* [Task objective]
Filter the entries below, keeping only lines with the word "separate".

* [Material provided]
......

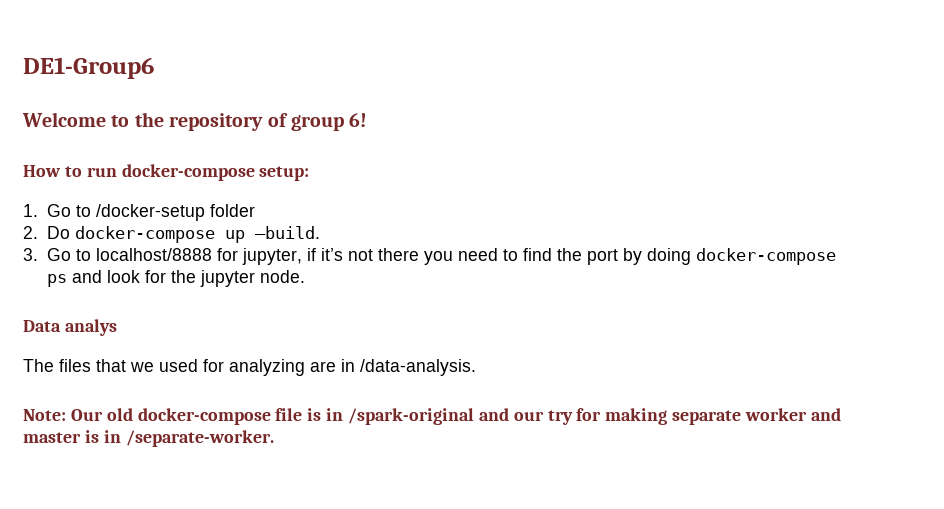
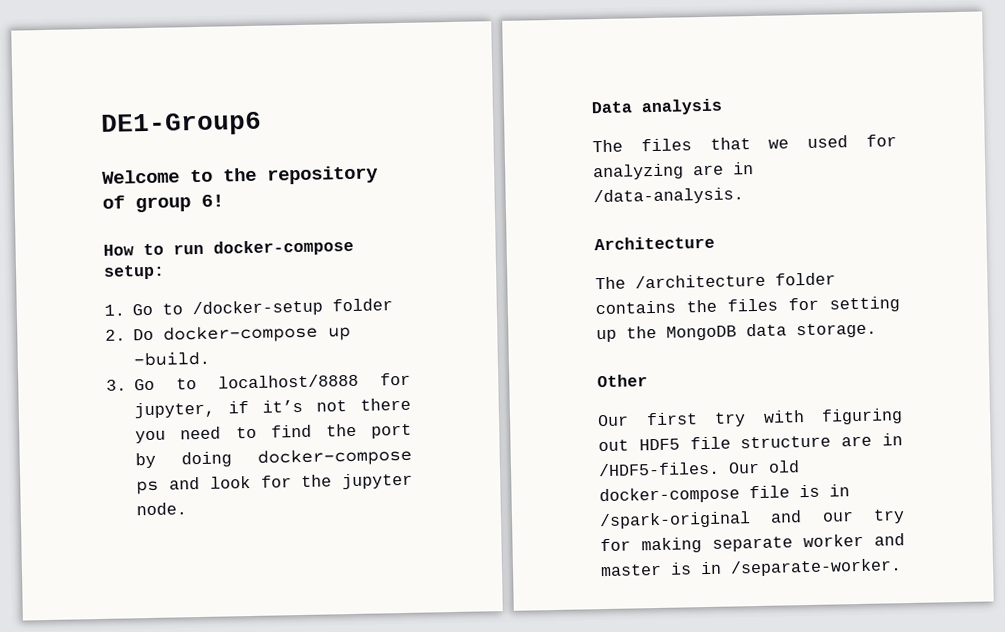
- Data analys
+ Data analysis
- Note: Our old docker-compose file is in /spark-original and our try for making separate worker and master is in /separate-worker.
+ Architecture
+ The /architecture folder contains the files for setting up the MongoDB data storage.
+ Other
+ Our first try with figuring out HDF5 file structure are in /HDF5-files. Our old docker-compose file is in /spark-original and our try for making separate worker and master is in /separate-worker.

......

* [Your response]
- Note: Our old docker-compose file is in /spark-original and our try for making separate worker and master is in /separate-worker.
+ Our first try with figuring out HDF5 file structure are in /HDF5-files. Our old docker-compose file is in /spark-original and our try for making separate worker and master is in /separate-worker.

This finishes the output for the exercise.